Еще страшнее, что Петька Охрименко скрылся от пули. В отряде Белана ему не много дел доверяли, но кто поручится, что не продаст он еще кого-нибудь. Гаврик прикидывал и так, и эдак. Выходило, что Петька должен быть не иначе, как в Энске, и что, кроме городских хлопцев из отряда Боровика, никто не сумеет рассчитаться с ним. Лишь бы весточку Виктору скорее доставить.
Сдерживая стоны, Гаврик проклинал свою слабость. Горели ссадины на лице, на темени ныла здоровенная шишка: сволочь-полицай двинул прикладом. Спеленутая разодранной Семеновой рубахой нога распухла, давит ее тугая перевязка.
Уму непостижимо, как Семен приволок его ночью сюда. Но теперь не дойти ему ни до Энска, ни до штаба. Семен предлагал повести его, он не согласился. Как стемнеет, сам пойдет в Песковатку, к тетке Параске. Она известит товарищей, поможет. Тут километра четыре, от силы пять, дойдет, доползет до рассвета. А Семену с запиской надо в Энск. Одна надежда на него…
Хотелось Гаврику как-то отблагодарить Семена. Слава богу, чудом подвернулся, спас от петли. Куда там! Двух слов не дал сказать.
Начал было Гаврик выпытывать, как он из лагеря сбежал. Промолчал.

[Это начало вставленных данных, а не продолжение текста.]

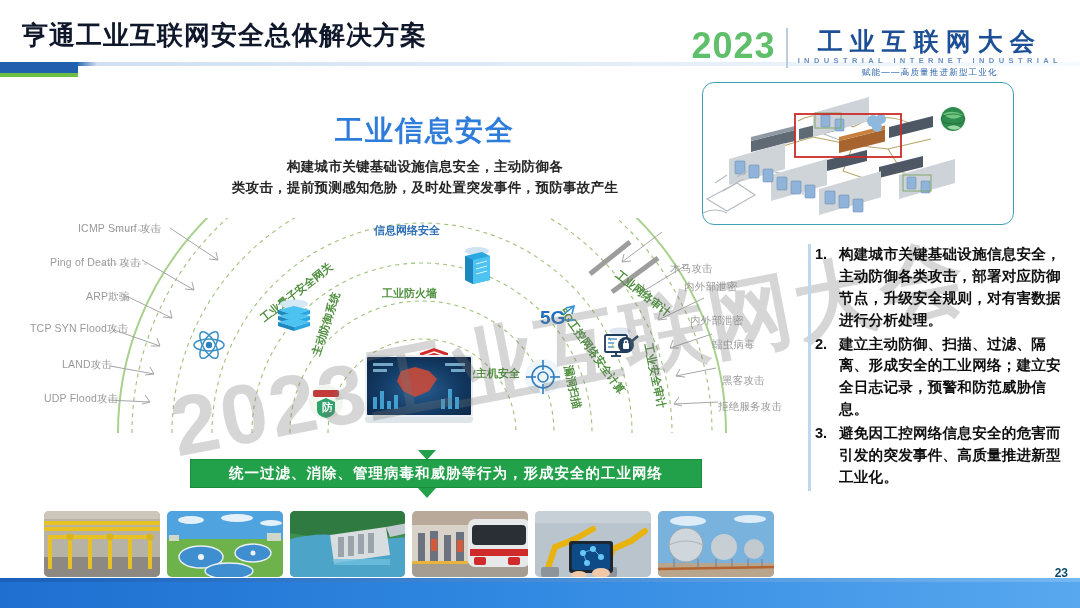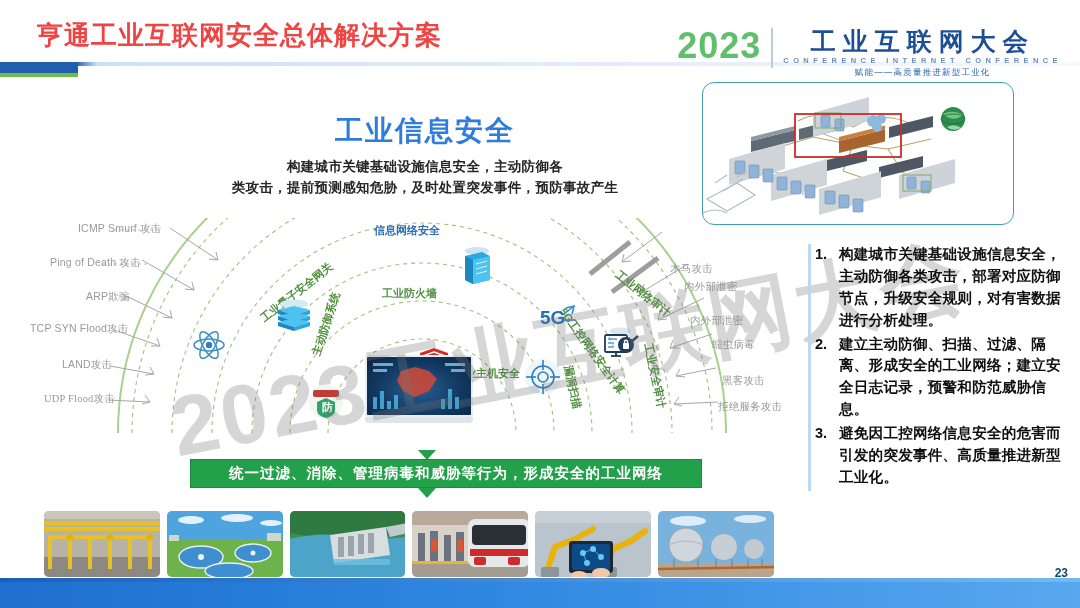--- a/index.html
+++ b/index.html
@@ -15,8 +15,8 @@
   
   .slide-title {
     position: absolute; left: 22px; top: 18px;
-    font-size: 26px; font-weight: 700; color: #ef4444;
-    letter-spacing: 1px; white-space: nowrap; margin-left: 15px;
+    font-size: 26px; font-weight: 700; color: #0f172a;
+    letter-spacing: 1px; white-space: nowrap;
   }
   .header-rule {
     position: absolute; left: 0; top: 62px; width: 1080px; height: 4px;

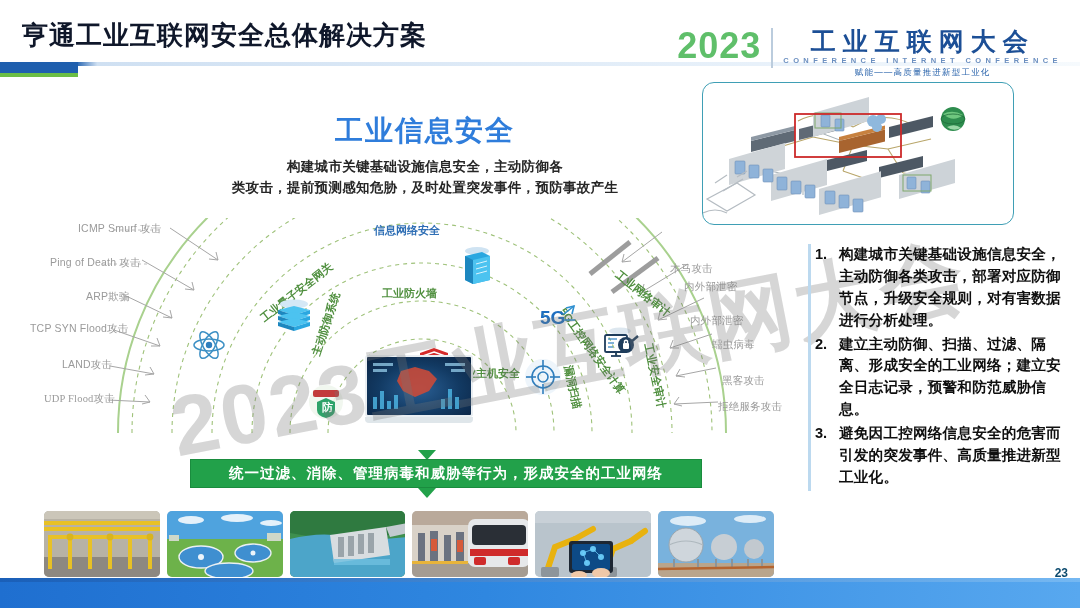--- a/index.html
+++ b/index.html
@@ -182,7 +182,7 @@
     <div class="logo-div"></div>
     <div class="logo-right">
       <div class="logo-cn">工业互联网大会</div>
-      <div class="logo-en">CONFERENCE INTERNET CONFERENCE</div>
+      <div class="logo-en">INDUSTRIAL INTERNET INDUSTRIAL</div>
       <div class="logo-tag">赋能——高质量推进新型工业化</div>
     </div>
   </div>

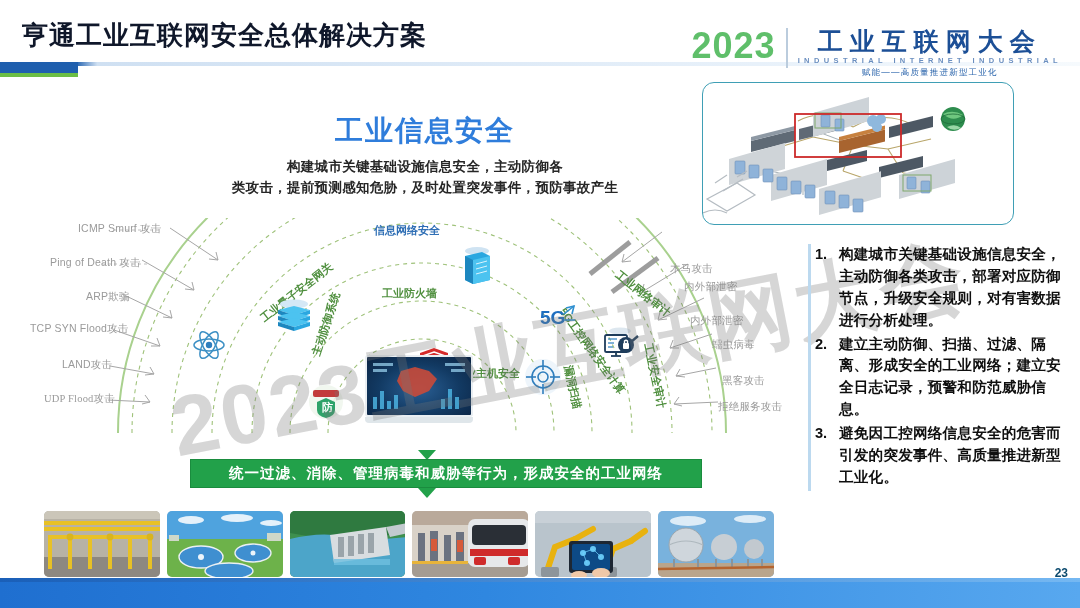--- a/index.html
+++ b/index.html
@@ -358,7 +358,7 @@
     <div class="attack-label" style="left:64px; top:72px;">ARP欺骗</div>
     <div class="attack-label" style="left:8px;  top:104px;">TCP SYN Flood攻击</div>
     <div class="attack-label" style="left:40px; top:140px;">LAND攻击</div>
-    <div class="attack-label" style="left:22px; top:174px;font-family:Liberation Serif, serif;">UDP Flood攻击</div>
+    <div class="attack-label" style="left:22px; top:174px;">UDP Flood攻击</div>
 
     <div class="attack-label r" style="left:648px; top:44px;">木马攻击</div>
     <div class="attack-label r" style="left:662px; top:62px;">内外部泄密</div>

А когда Гаврик предложил ему в партизанах остаться, Семен нехорошо усмехнулся: «Без меня обойдетесь». И весь разговор.
Лежит человек рядом, думает целый день. О чем? Кто его разберет. Только и спросил, верно ли, что наши войска в наступление переходят. Чудной он все же. Самое бы дело ему в отряд, потом вместе бы в армию пошли. Не поймешь его, что он делать собирается и как.
Зато поручение принял. Выслушал про Петьку Охрименко, переспросил адрес, пароль, бросил коротко: «Сделаю».
Опять же вид у него никудышный. В Энске штаб укрепрайона, там патрули днем и ночью разгуливают. На любого наткнется — и конец. А где его переодеть да побрить?
И еще одно обстоятельство смущало Гаврика: сумеет ли Семен ночью отыскать нужный дом?
— Ты в Энске не заплутаешься, найдешь адрес? — кривя губы от боли, спросил Гаврик. — Опасаюсь я…
Семен оперся на локоть, приблизил лицо к Гаврику, с какой-то тоской всмотрелся в глаза партизана. Или это в сумерках так кажется?
— А ты сам-то бывал там? — почти беззвучно опросил Семен.
— Ясное дело, сколько раз! — тоже прошептал Гаврик.
— Про Галину Петрусенко ничего не слыхал? Ни с кем не было разговора?
Гаврик насторожился. Не дело опрашивает, совсем не то. Может, он у бабы мыслит схорониться? Оно и само по себе нехорошо, да еще что за баба? А то как бы скверно не вышло. Партизан снова пожалел, что не в силах сам добраться до Энска.
— А что она за птица, Петрусенко? Где живет? — не выказывая своего беспокойства, вроде бы шутливо спросил Гаврик.